Comment, en effet, accepter de travailler pour le Smic quand on dispose d’une somme supérieure avec l’Allocation Adulte Handicapé, son complément et une allocation logement ? Ce n’est certainement pas le nouveau cumul institué en juillet dernier qui changera positivement les choses : il représente 150€ d’allocation résiduelle en tout et pour tout. Le Gouvernement ne semble pas avoir compris que de nombreuses personnes handicapées accepteraient un emploi, fut-ce au salaire minimum, dans la mesure où elles conserveraient la majeure partie de leurs allocations. Elles n’auraient pas cette impression d’être financièrement pénalisées, pour ne pas dire punies, en retravaillant.
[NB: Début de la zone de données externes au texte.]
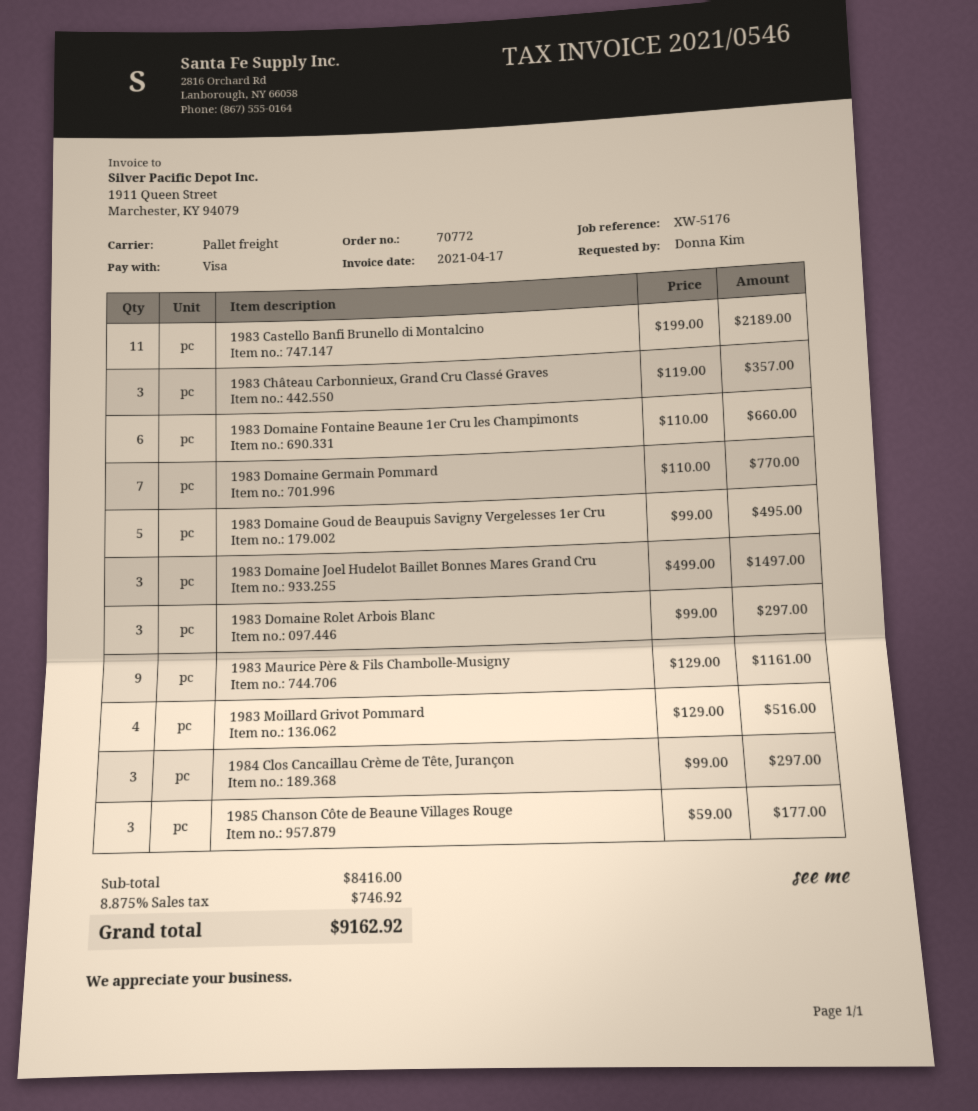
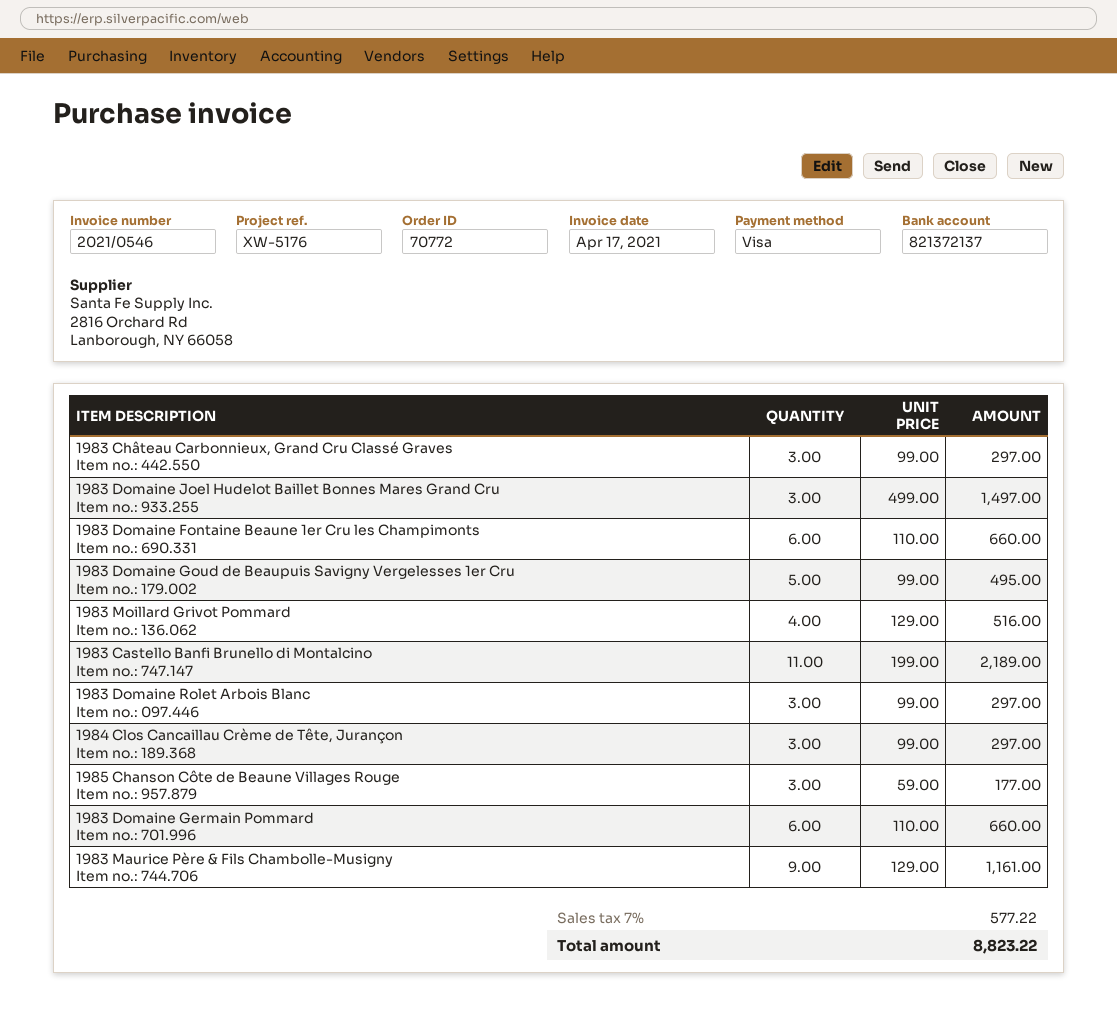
1983 Château Carbonnieux, Grand Cru Classé Graves: 3 x 119.00 = 357.00 -> 3 x 99.00 = 297.00
1983 Domaine Germain Pommard: 7 x 110.00 = 770.00 -> 6 x 110.00 = 660.00
tax: 8.875% = 746.92 -> 7% = 577.22
total: 9162.92 -> 8823.22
A moins que le Gouvernement ne s’apprête à lancer une politique « d’activation », terme politiquement correct pour décrire un retour contraint au travail. Tel ne semblait pas être l’orientation de la réforme des minima sociaux qu’a présenté le 8 novembre en Conseil des Ministres Catherine Vautrin, Ministre déléguée à la cohésion sociale et à la parité, qui n’a pas évoqué les bénéficiaires de l’A.A.H. Mais son collègue Philippe Bas a réparé cet oubli : les personnes handicapées seront, aux côtés des Rmistes, des allocataires parent isolé et des bénéficiaires de l’Allocation Spécifique de Solidarité, bel et bien éligibles aux Contrats d’Avenir ou aux Contrats d’Accompagnement dans l’Emploi. Le Ministre chargé des personnes handicapées précise que cela fera épargner de l’argent à l’État, les fonds économisés sur l’A.A.H finançant ces contrats.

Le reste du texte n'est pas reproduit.